**What to produce:** Below are some entries. Copy each line in them that holds "Taco".

Records from a data collection:
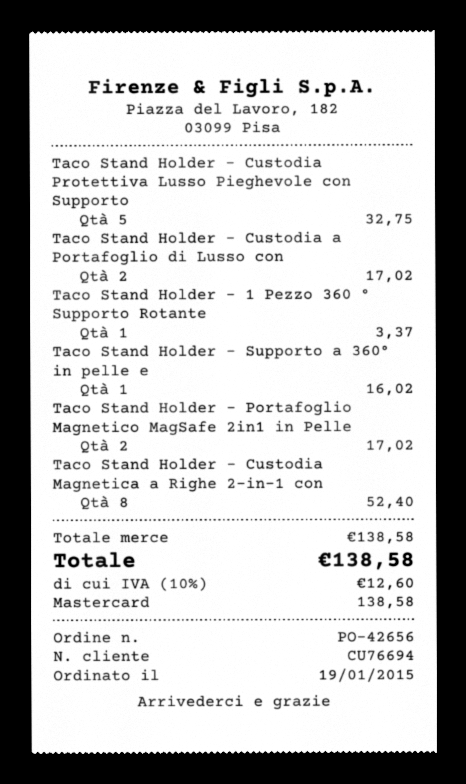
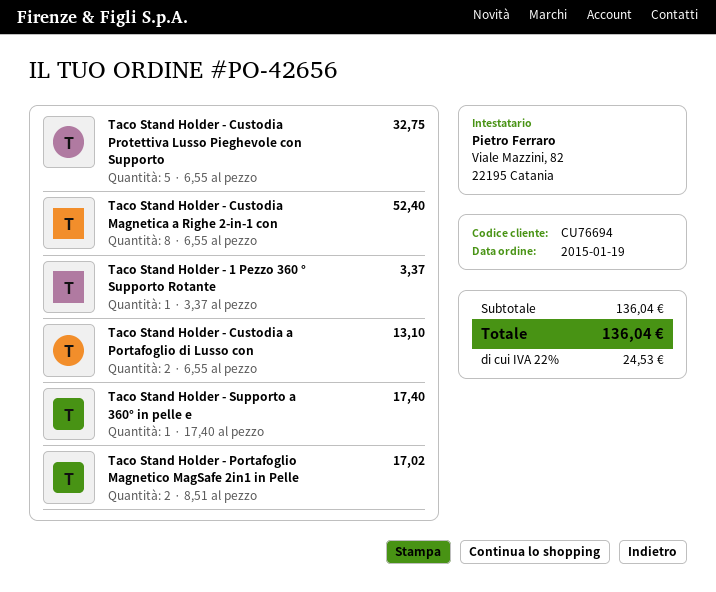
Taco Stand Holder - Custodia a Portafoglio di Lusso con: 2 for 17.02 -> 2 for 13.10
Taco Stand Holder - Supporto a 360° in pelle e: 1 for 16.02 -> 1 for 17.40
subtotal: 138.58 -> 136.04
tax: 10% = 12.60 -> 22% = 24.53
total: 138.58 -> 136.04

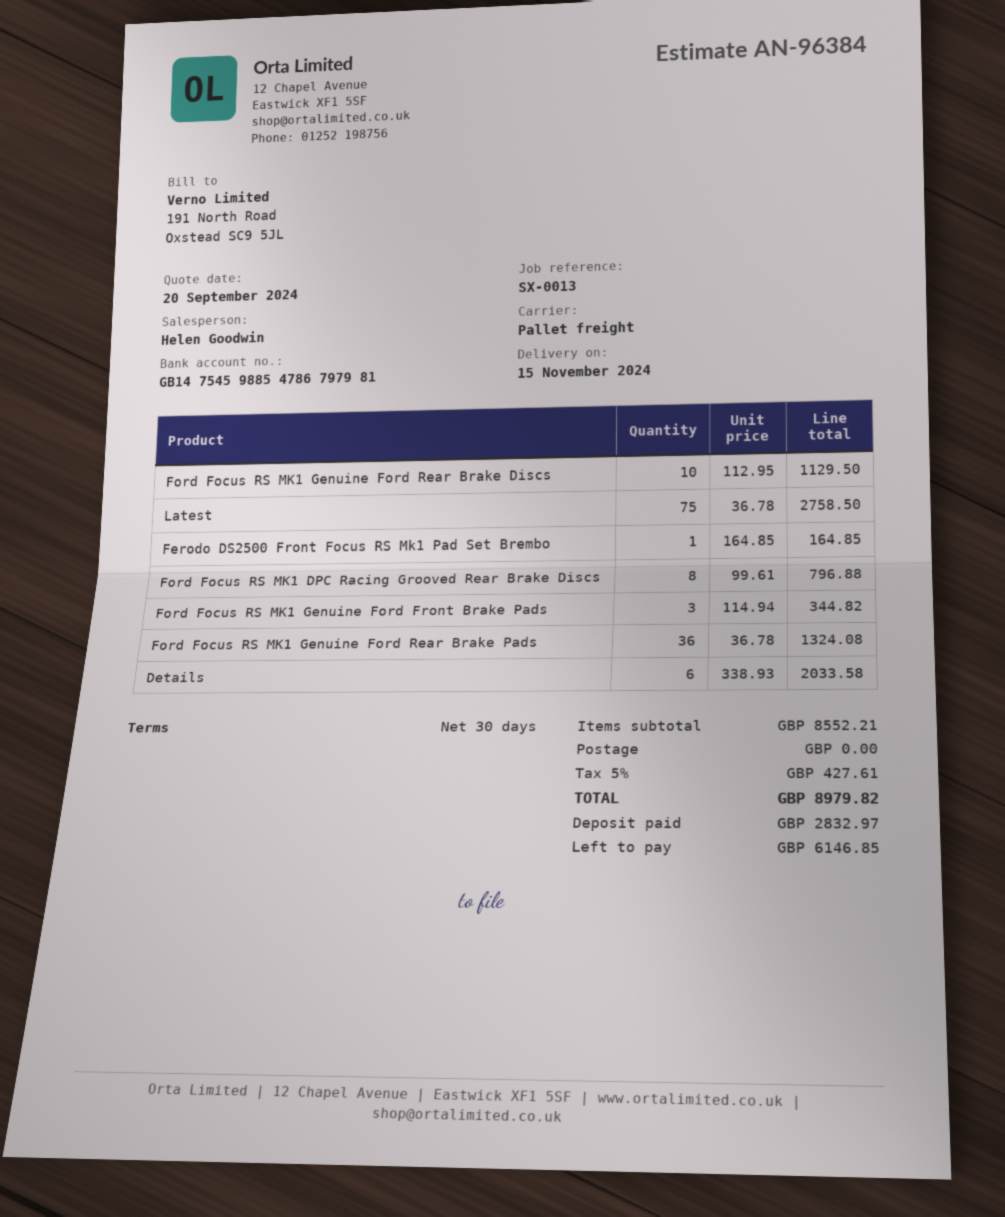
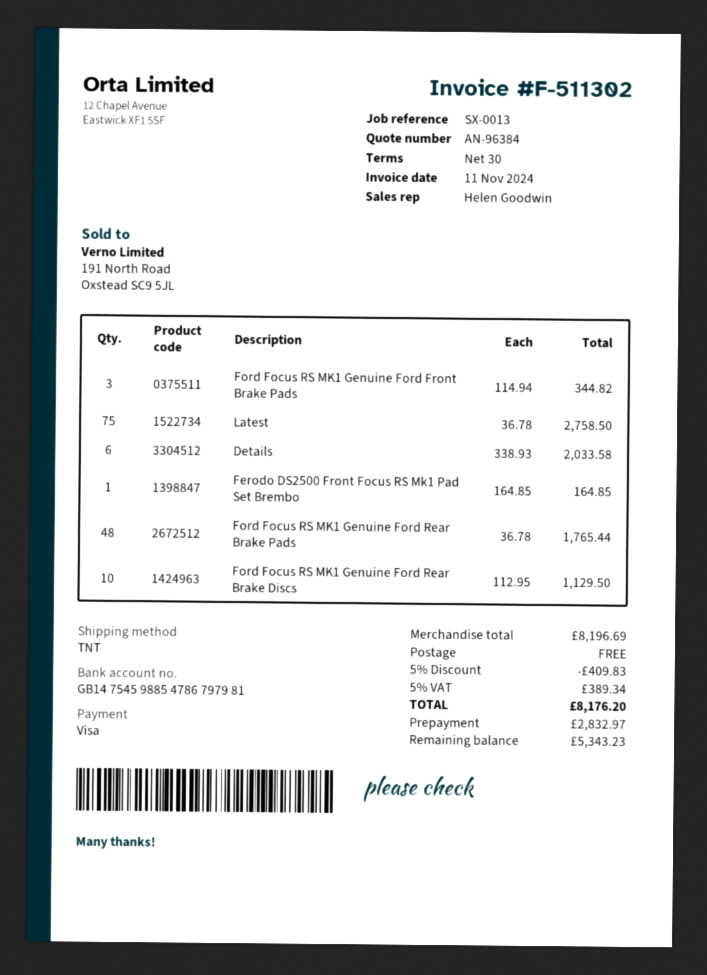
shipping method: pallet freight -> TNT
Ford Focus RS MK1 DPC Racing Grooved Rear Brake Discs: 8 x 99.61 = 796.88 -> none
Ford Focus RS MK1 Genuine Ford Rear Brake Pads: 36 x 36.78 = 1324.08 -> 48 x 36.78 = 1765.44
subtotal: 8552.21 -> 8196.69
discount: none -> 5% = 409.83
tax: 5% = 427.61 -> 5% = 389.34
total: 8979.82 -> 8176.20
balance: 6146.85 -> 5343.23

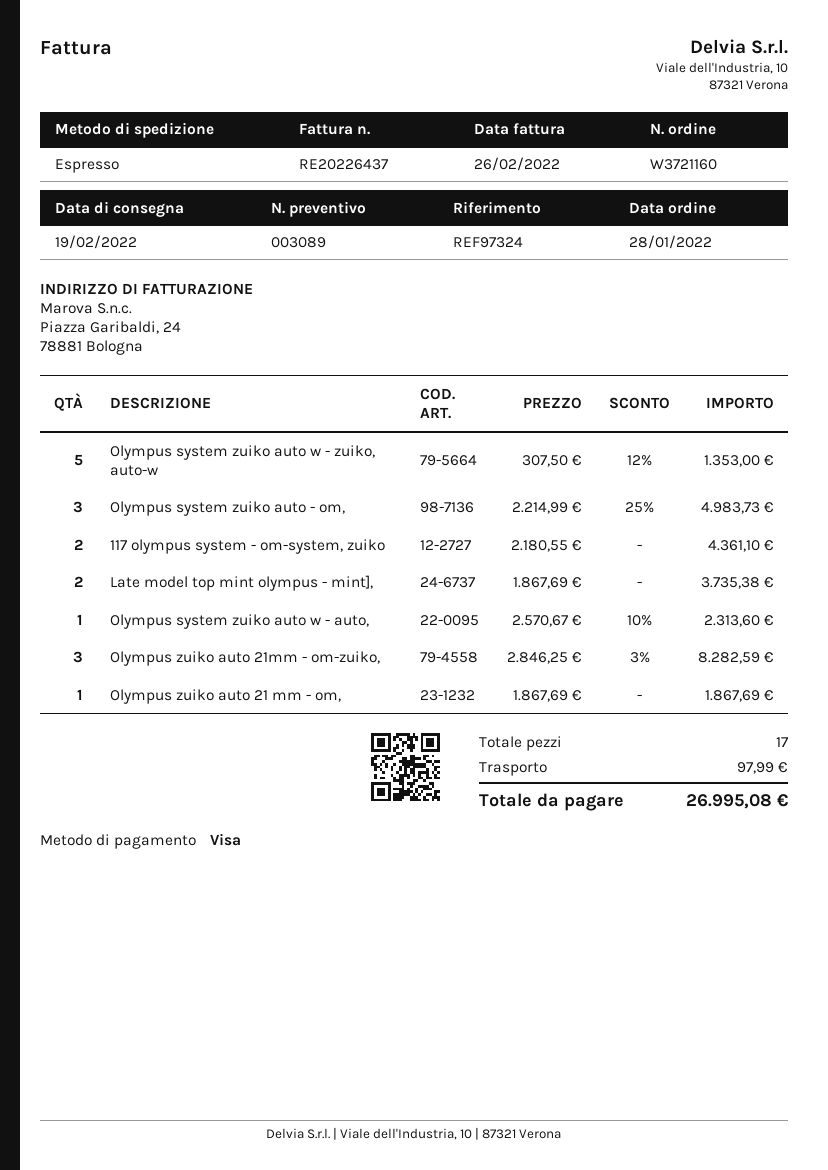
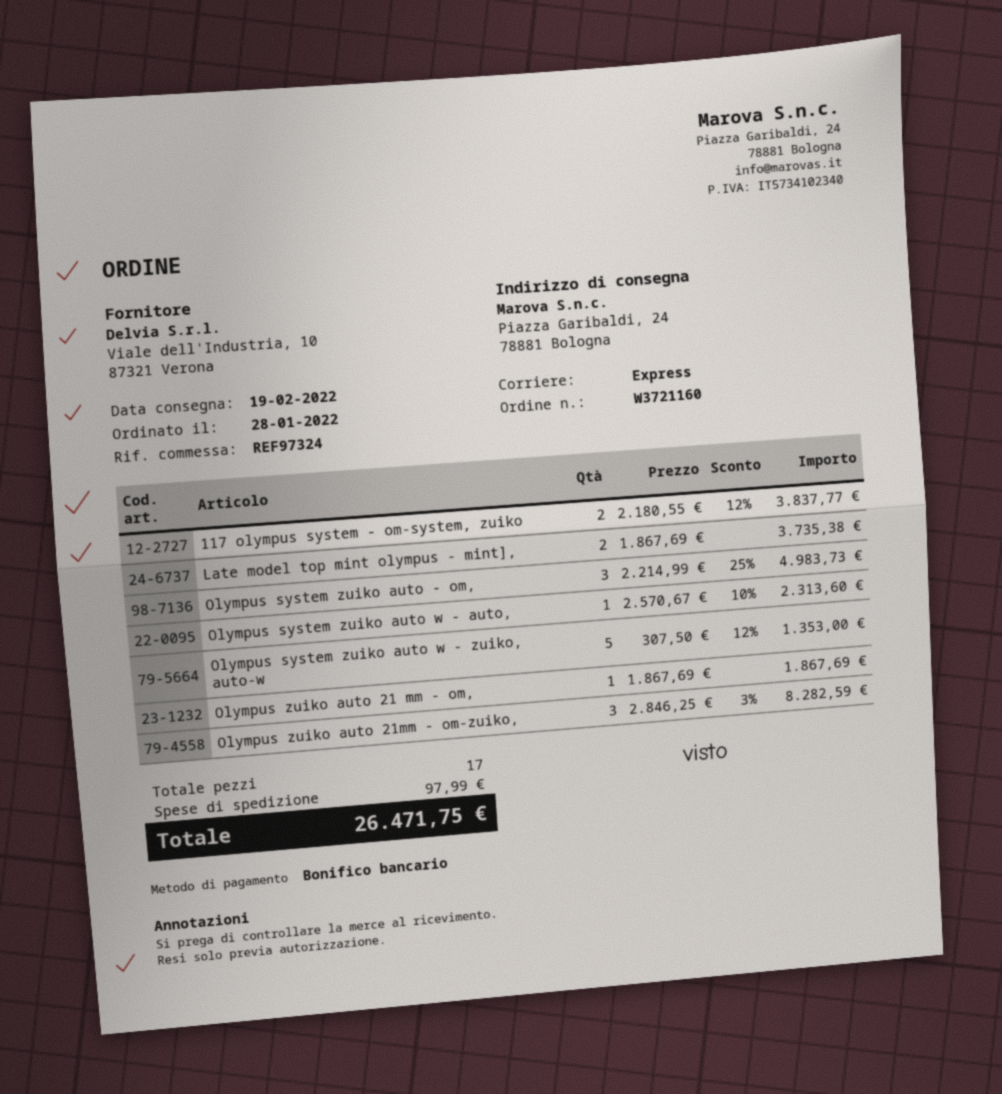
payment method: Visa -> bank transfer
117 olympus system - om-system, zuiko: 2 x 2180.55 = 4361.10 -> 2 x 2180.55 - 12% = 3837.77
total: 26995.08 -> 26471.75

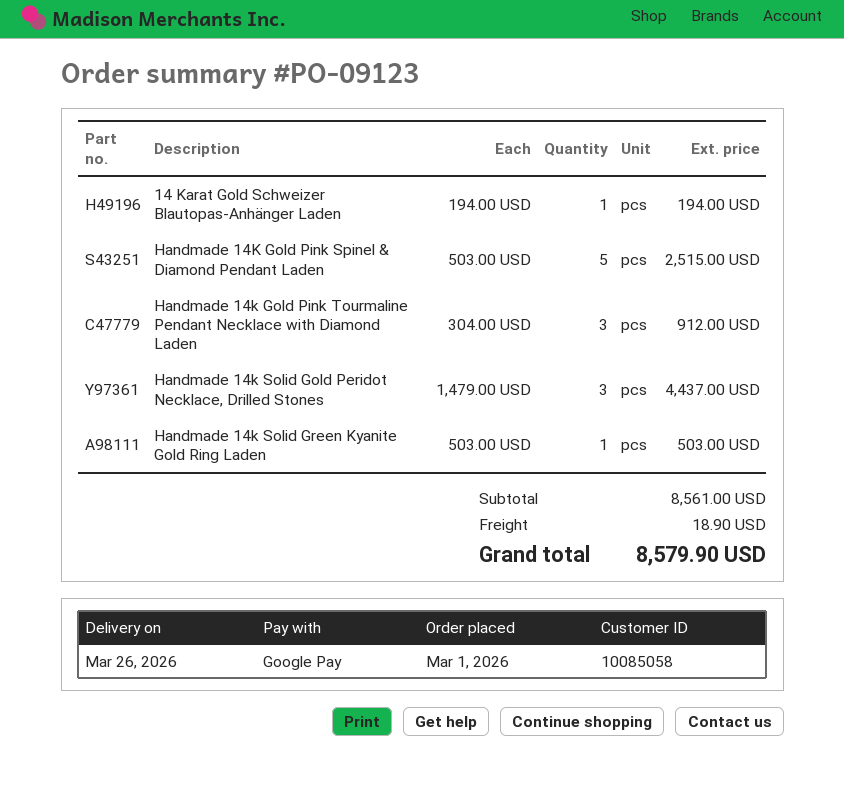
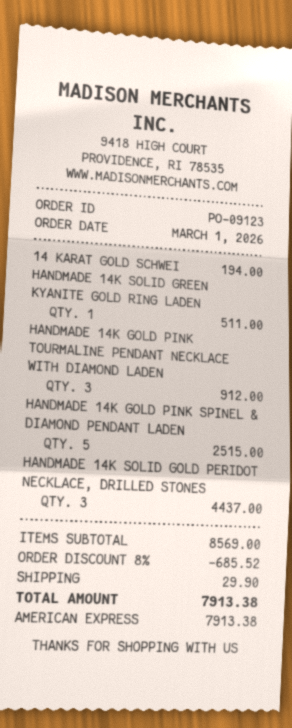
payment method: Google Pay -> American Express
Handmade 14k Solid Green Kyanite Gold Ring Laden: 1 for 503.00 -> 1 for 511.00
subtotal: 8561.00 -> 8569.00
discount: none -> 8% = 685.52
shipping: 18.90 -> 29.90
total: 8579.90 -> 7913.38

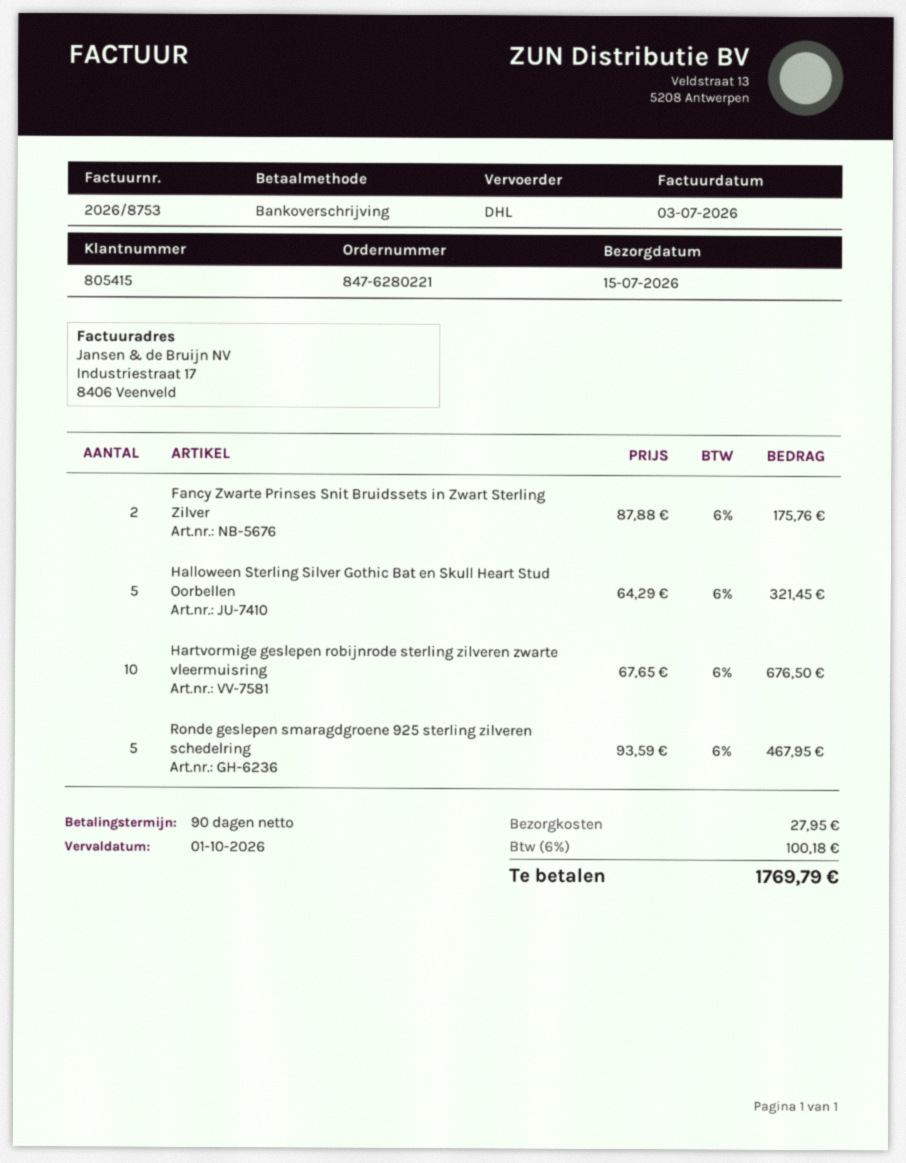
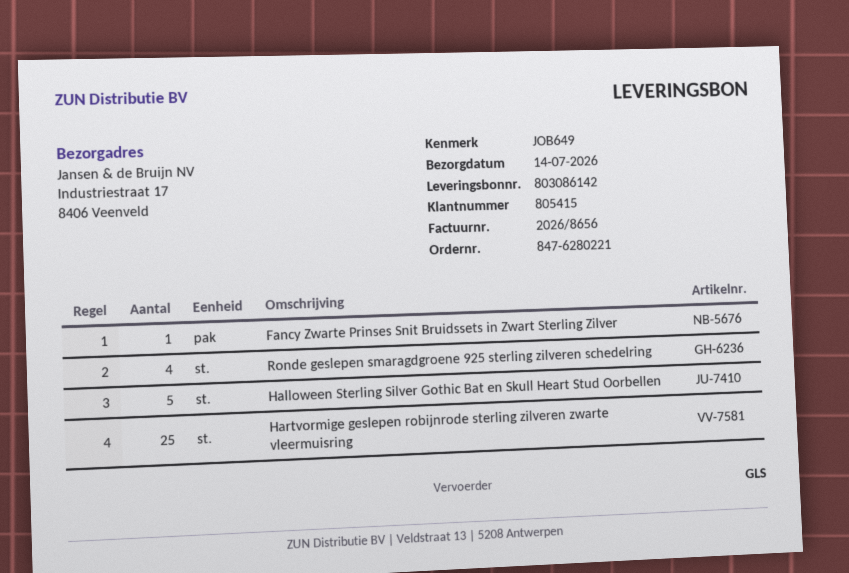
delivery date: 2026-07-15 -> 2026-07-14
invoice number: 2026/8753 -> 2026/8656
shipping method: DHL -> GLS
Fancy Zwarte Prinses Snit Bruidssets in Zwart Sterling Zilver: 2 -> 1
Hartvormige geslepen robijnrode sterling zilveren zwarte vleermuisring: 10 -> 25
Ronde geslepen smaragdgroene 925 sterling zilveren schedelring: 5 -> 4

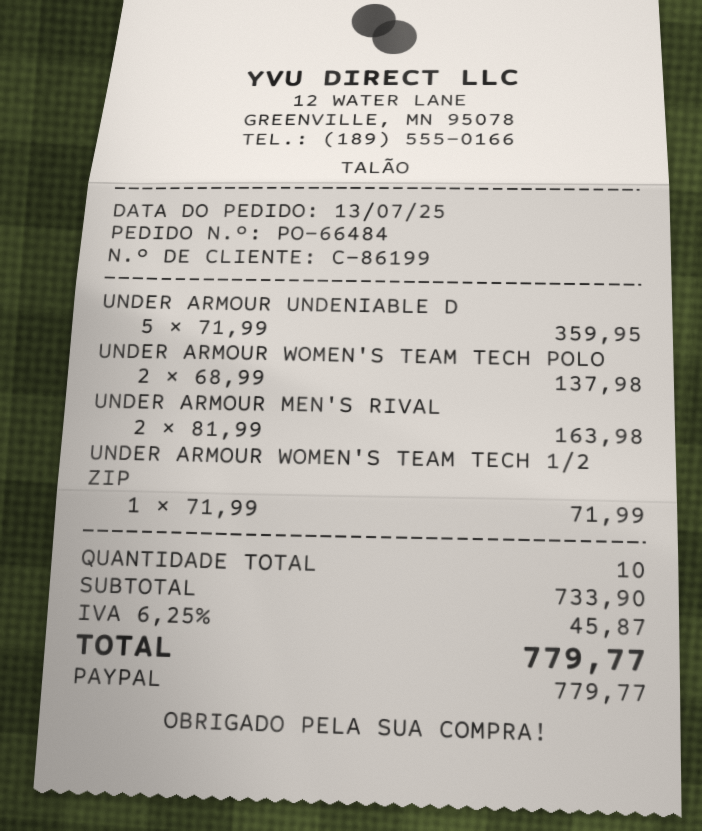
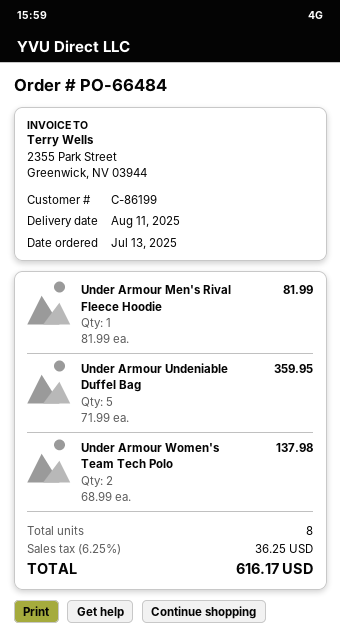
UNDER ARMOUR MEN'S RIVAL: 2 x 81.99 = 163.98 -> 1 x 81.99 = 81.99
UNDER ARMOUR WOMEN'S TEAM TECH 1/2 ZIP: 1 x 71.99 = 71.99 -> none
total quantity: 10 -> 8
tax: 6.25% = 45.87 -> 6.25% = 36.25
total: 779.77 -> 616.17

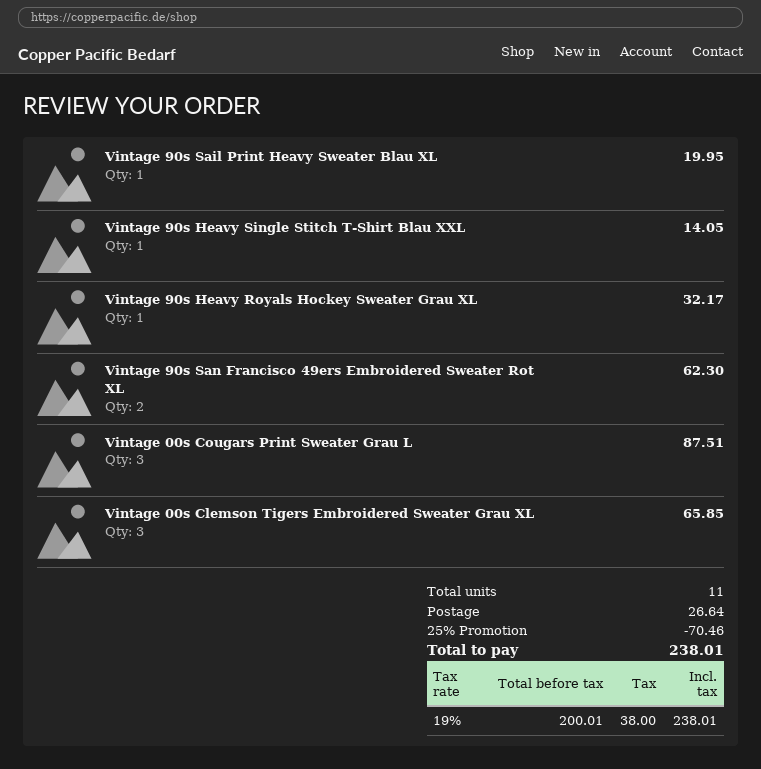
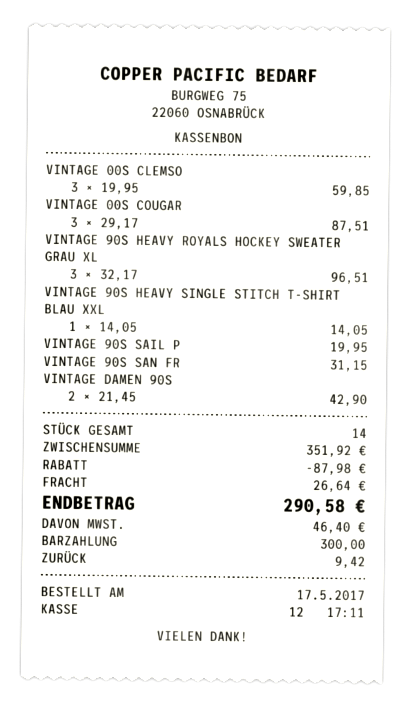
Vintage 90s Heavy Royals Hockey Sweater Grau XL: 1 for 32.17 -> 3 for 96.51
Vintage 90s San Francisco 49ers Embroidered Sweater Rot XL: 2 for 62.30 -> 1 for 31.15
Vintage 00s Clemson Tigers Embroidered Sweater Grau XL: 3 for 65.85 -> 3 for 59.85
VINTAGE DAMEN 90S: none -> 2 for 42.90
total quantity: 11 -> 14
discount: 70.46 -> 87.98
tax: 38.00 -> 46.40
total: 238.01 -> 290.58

**Task output:**
Taco Stand Holder - Custodia a Portafoglio di Lusso con: 2 for 17.02 -> 2 for 13.10
Taco Stand Holder - Supporto a 360° in pelle e: 1 for 16.02 -> 1 for 17.40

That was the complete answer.